- Opening Delimiter -
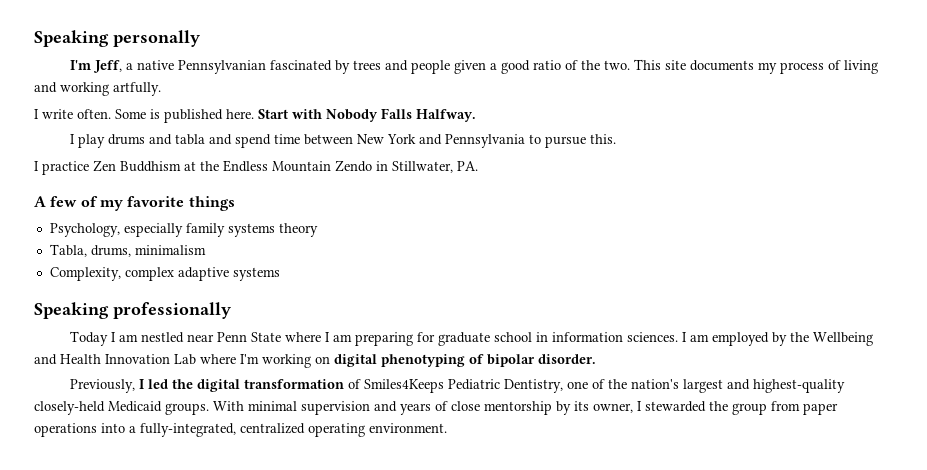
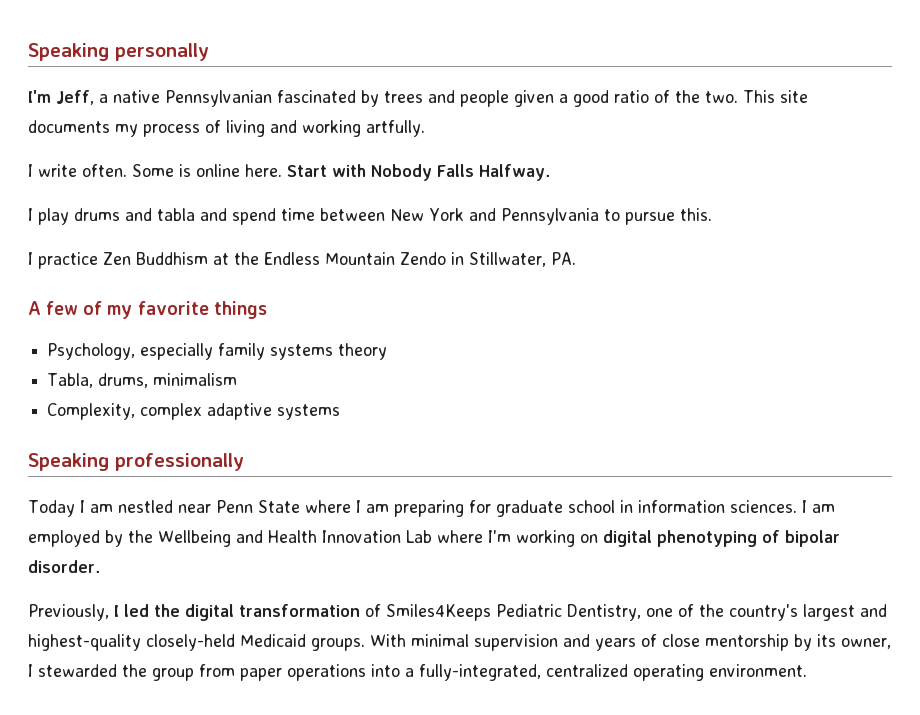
[164,109,223,123] published -> [196,164,240,177] online
[630,379,679,389] nation's -> [729,604,798,621] country's

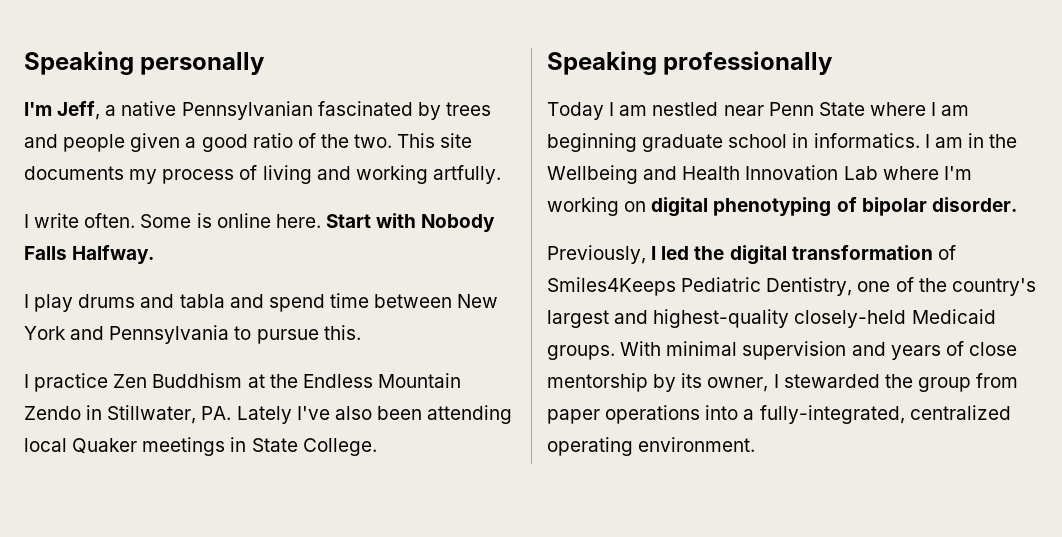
[28,301,267,319] [47,343,388,360] [47,373,238,388] [47,403,341,420] // A few of my favorite things // Psychology, especially family systems theory // Tabla, drums, minimalism // Complexity, complex adaptive systems -> [236,405,513,424] [24,437,377,456] Lately I've also been attending local Quaker meetings in State College.
[393,500,491,517] preparing for -> [547,133,637,152] beginning
[637,500,835,513] [28,530,123,547] information sciences. I am employed by -> [813,133,984,148] informatics. I am in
- Closing Delimiter -
**TASK BRIEF:**
Repeat the exact lines from the first line of the data through the line containing "[630,379,679,389] nation's ->". Nothing else, no pictures.

**RESPONSE TO THIS TASK:**
[164,109,223,123] published -> [196,164,240,177] online
[630,379,679,389] nation's -> [729,604,798,621] country's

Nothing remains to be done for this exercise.